▶

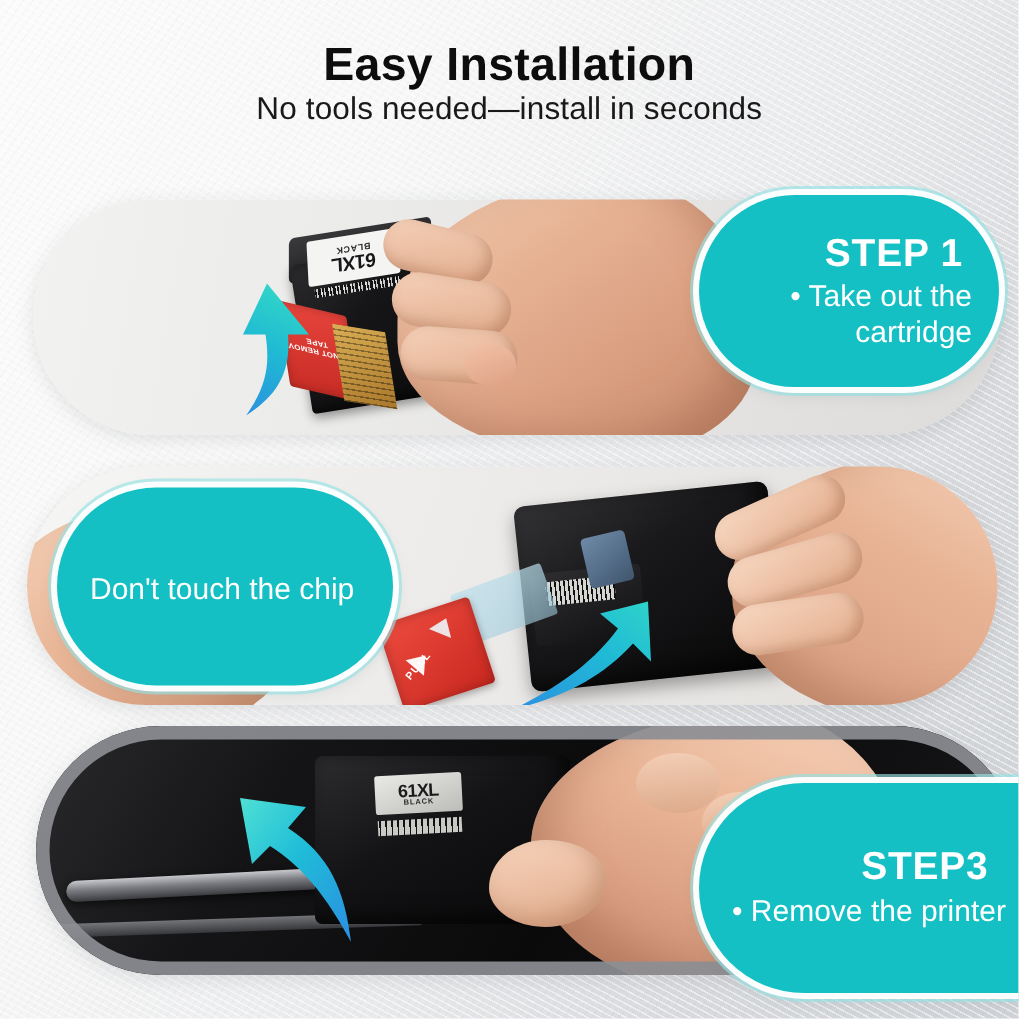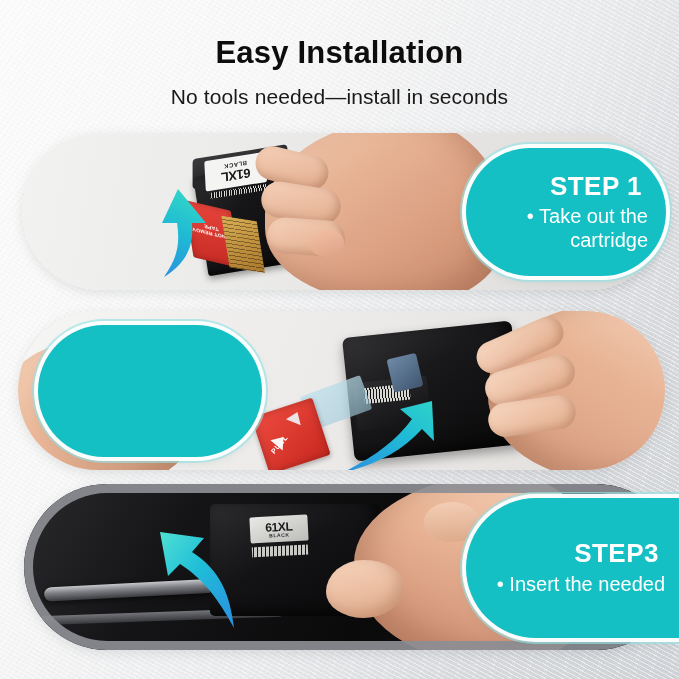"Easy Installation" .title { margin-top: 35px -> 25px }
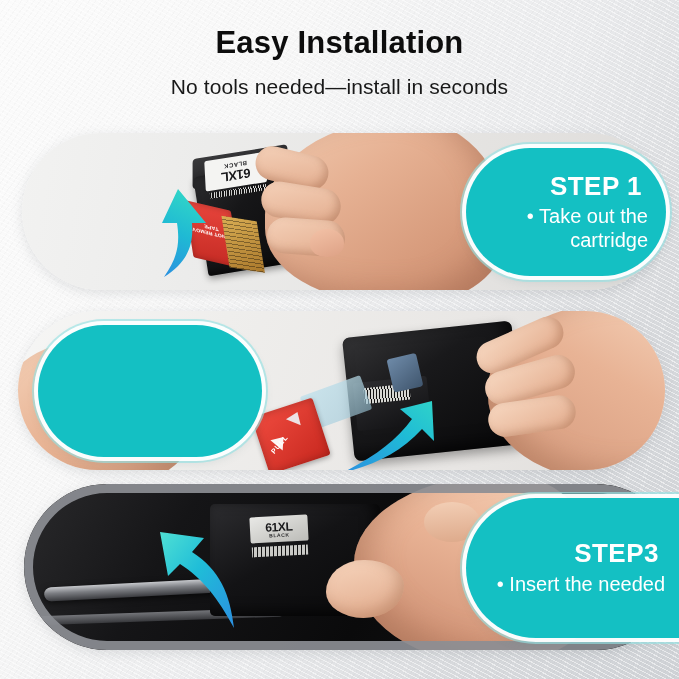"No tools needed—install in seconds" .subtitle { margin-top: 14px -> none }
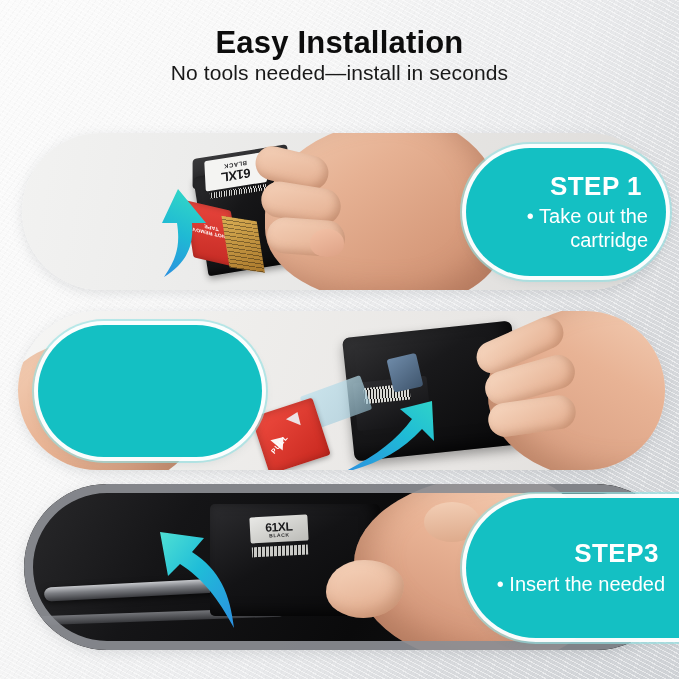"STEP 1" .s1 { top: 148px -> 130px }
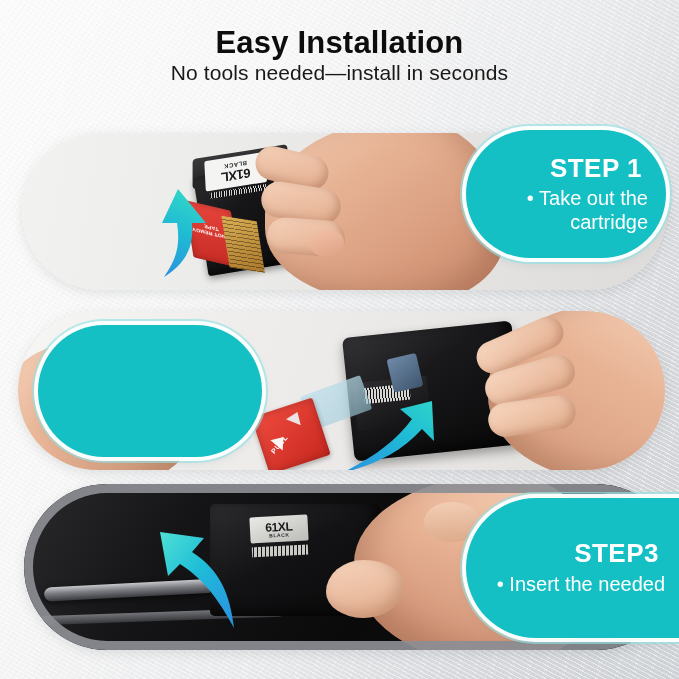"Don't touch the chip" div.bullet-line { html: none -> <div>Don't touch the chip</div> }
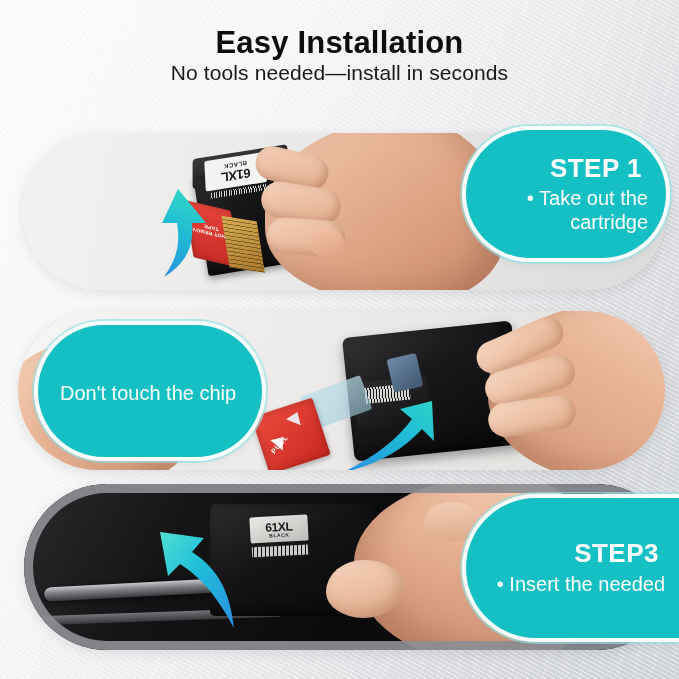"STEP3" .s3 { top: 498px -> 522px }
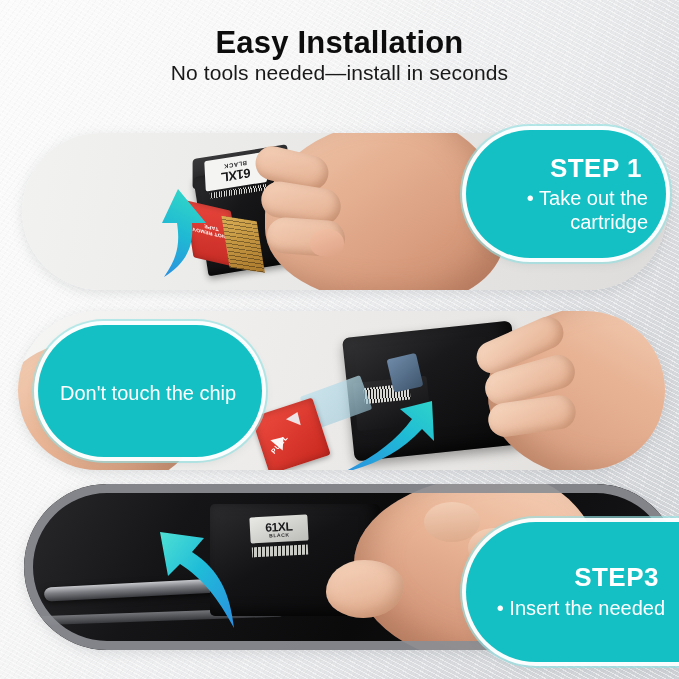"• Insert the needed" div.bullet-line { text: Insert the needed -> Remove the printer }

◀

What you need to do |
Leave the images out and transcribe the rest of the material exactly.

Your response |
"Easy Installation" .title { margin-top: 35px -> 25px }
"No tools needed—install in seconds" .subtitle { margin-top: 14px -> none }
"STEP 1" .s1 { top: 148px -> 130px }
"Don't touch the chip" div.bullet-line { html: none -> <div>Don't touch the chip</div> }
"STEP3" .s3 { top: 498px -> 522px }
"• Insert the needed" div.bullet-line { text: Insert the needed -> Remove the printer }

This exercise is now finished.